Chapter 2 Education and development: An interdependent relationship
2.4 Hopeful post-development
Ziai (2015) contends that while development has negatively impacted on many people and cultures in the Global South, elements of it do actually work. Therefore early post-
development’s “unconditional rejection of modernity and ‘development’” (Ziai, 2015, p. 835) should now be superseded by new lines of post-development thinking. By taking a positive stance, early post-development critique can be viewed as a starting point for the transformation of development (Nustad, 2007). Early post-development has acted as a catalyst to move beyond ‘modernisation as development’, with its total focus on a “monoculture of knowledge, linear time13, classification14, the universal and global, and
finally capitalist productivity and efficiency” (Gibson-Graham, 2007, pp. 145-146), to consider other development imaginings.
Crucially Bennett (2012) believes post-development has smoothed the way for an “epistemological break with western notions of development and progress” (p. 984). Development thinking is now ready to move “beyond modernity” (Escobar, 2007, p. 29) to a space where multiple development trajectories and states can be imagined.

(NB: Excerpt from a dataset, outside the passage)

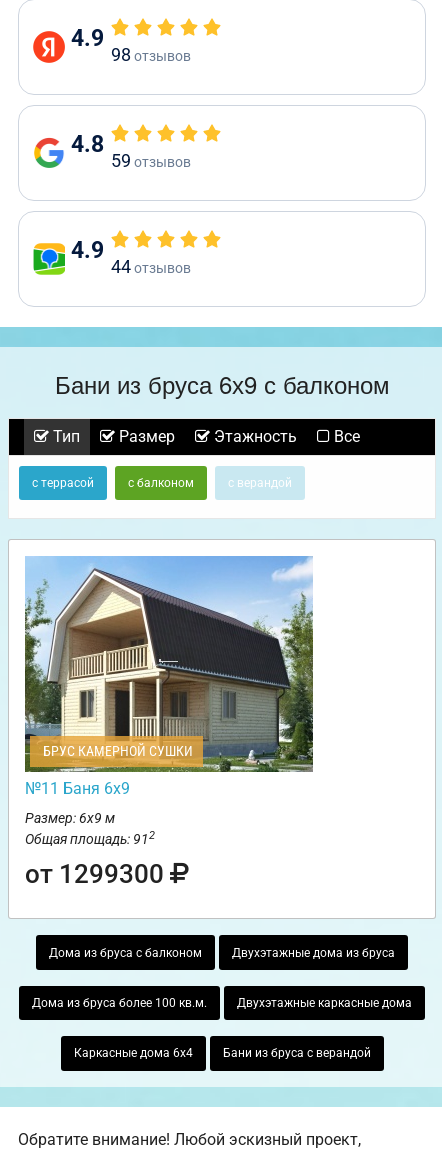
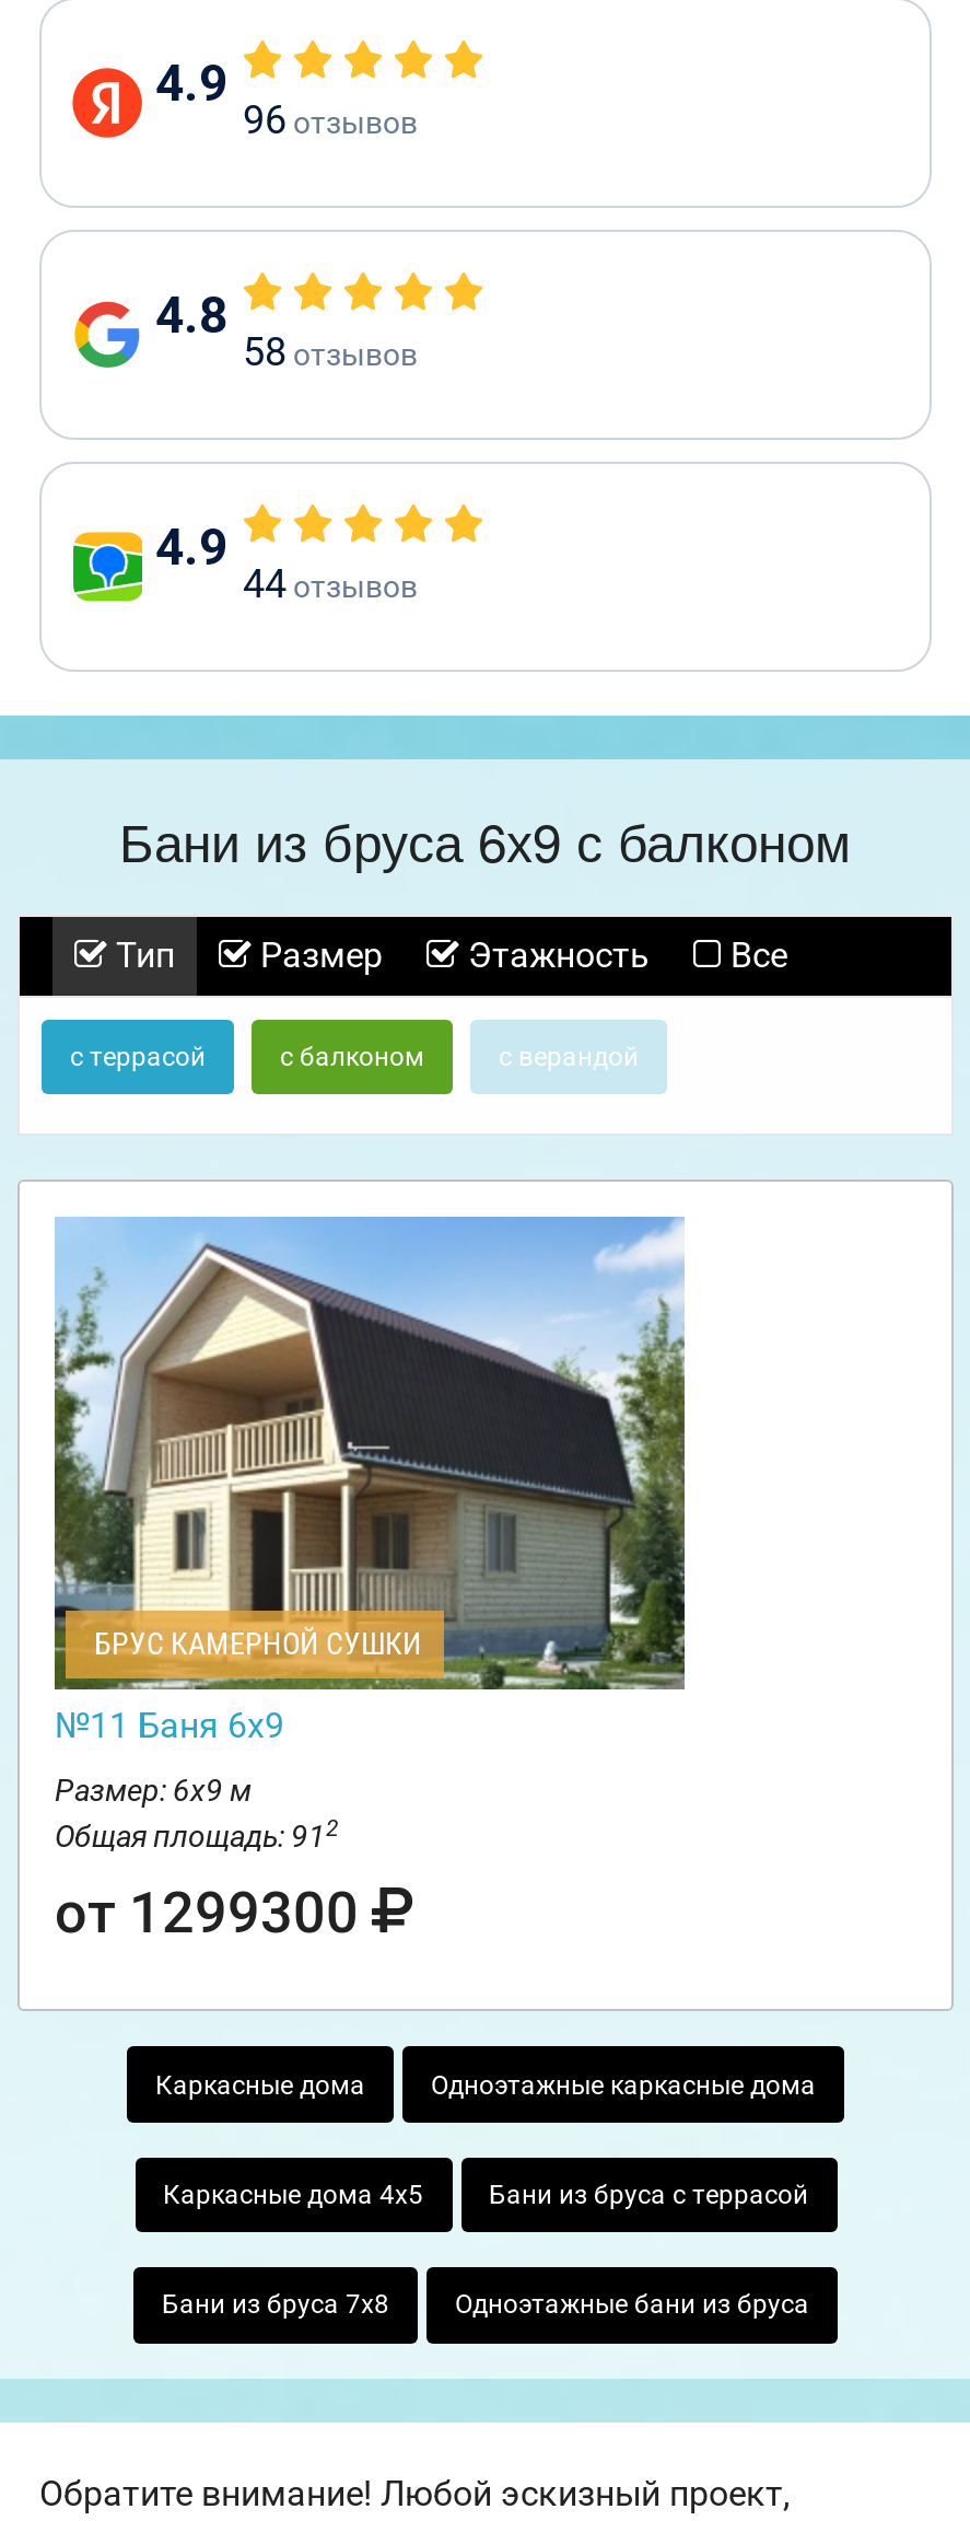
[111,44,191,65] 98 отзывов -> [243,96,418,142] 96 отзывов
[111,150,191,171] 59 отзывов -> [243,328,418,374] 58 отзывов
[49,946,395,960] Дома из бруса с балконом | Двухэтажные дома из бруса -> [155,2069,816,2100] Каркасные дома | Одноэтажные каркасные дома
[32,996,412,1010] Дома из бруса более 100 кв.м. | Двухэтажные каркасные дома -> [163,2180,808,2210] Каркасные дома 4х5 | Бани из бруса с террасой
[74,1046,370,1060] Каркасные дома 6х4 | Бани из бруса с верандой -> [162,2290,809,2320] Бани из бруса 7х8 | Одноэтажные бани из бруса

13 In relation to the belief, that development progresses from underdevelopment to modern or developed
(Rist, 2002).
Escobar (2015) describes this place as the pluriverse, which is a “‘world where many worlds fit’” (p. 460). He believes post-development is involved in a transition discourse where previously globalisation was viewed as the “universalization of modernity to a view of globality as the struggle to preserve and foster the pluriverse” (ibid, p. 460).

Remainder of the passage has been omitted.